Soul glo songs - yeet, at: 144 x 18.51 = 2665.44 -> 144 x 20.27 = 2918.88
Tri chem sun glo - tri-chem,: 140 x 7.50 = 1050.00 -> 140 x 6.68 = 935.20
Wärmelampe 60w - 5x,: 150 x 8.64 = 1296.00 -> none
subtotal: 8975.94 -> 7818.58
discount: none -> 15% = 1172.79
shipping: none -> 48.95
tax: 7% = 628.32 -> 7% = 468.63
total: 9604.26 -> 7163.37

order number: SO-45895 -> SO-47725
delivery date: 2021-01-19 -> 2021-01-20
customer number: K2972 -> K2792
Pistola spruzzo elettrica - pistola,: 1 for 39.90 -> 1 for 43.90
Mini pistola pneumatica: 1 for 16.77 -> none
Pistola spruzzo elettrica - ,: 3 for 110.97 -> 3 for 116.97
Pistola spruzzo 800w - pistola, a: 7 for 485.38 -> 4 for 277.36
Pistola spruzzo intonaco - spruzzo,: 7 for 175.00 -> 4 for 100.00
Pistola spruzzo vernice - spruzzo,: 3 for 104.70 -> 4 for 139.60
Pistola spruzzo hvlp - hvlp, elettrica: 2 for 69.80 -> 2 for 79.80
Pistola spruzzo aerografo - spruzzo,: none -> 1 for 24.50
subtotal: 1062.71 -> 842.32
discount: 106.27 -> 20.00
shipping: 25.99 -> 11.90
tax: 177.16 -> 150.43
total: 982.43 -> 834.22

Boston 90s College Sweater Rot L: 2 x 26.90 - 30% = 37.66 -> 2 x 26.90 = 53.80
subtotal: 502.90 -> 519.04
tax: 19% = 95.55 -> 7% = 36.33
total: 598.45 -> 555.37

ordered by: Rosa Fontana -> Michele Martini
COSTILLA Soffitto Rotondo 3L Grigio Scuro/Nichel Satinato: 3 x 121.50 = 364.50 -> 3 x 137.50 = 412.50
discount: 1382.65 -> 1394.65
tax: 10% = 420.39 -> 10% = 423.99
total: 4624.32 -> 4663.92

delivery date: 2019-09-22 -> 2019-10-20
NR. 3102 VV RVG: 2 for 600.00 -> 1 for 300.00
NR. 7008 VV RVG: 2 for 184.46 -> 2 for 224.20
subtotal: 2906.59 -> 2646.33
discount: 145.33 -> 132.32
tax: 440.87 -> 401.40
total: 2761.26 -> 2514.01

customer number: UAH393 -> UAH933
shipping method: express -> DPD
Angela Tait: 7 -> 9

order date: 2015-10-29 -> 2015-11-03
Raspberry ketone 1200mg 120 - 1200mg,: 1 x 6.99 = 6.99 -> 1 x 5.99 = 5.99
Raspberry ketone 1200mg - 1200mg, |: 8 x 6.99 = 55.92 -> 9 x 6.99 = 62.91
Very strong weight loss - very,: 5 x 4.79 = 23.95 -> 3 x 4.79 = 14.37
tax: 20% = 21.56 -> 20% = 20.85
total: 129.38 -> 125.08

============

[Problem description] Give back, word for word, only the lines above from the line holding "subtotal: 2906.59 -> 2646.33" to the line holding "tax: 20% = 21.56 -> 20% = 20.85", both included.

[Reply to the task]
subtotal: 2906.59 -> 2646.33
discount: 145.33 -> 132.32
tax: 440.87 -> 401.40
total: 2761.26 -> 2514.01

customer number: UAH393 -> UAH933
shipping method: express -> DPD
Angela Tait: 7 -> 9

order date: 2015-10-29 -> 2015-11-03
Raspberry ketone 1200mg 120 - 1200mg,: 1 x 6.99 = 6.99 -> 1 x 5.99 = 5.99
Raspberry ketone 1200mg - 1200mg, |: 8 x 6.99 = 55.92 -> 9 x 6.99 = 62.91
Very strong weight loss - very,: 5 x 4.79 = 23.95 -> 3 x 4.79 = 14.37
tax: 20% = 21.56 -> 20% = 20.85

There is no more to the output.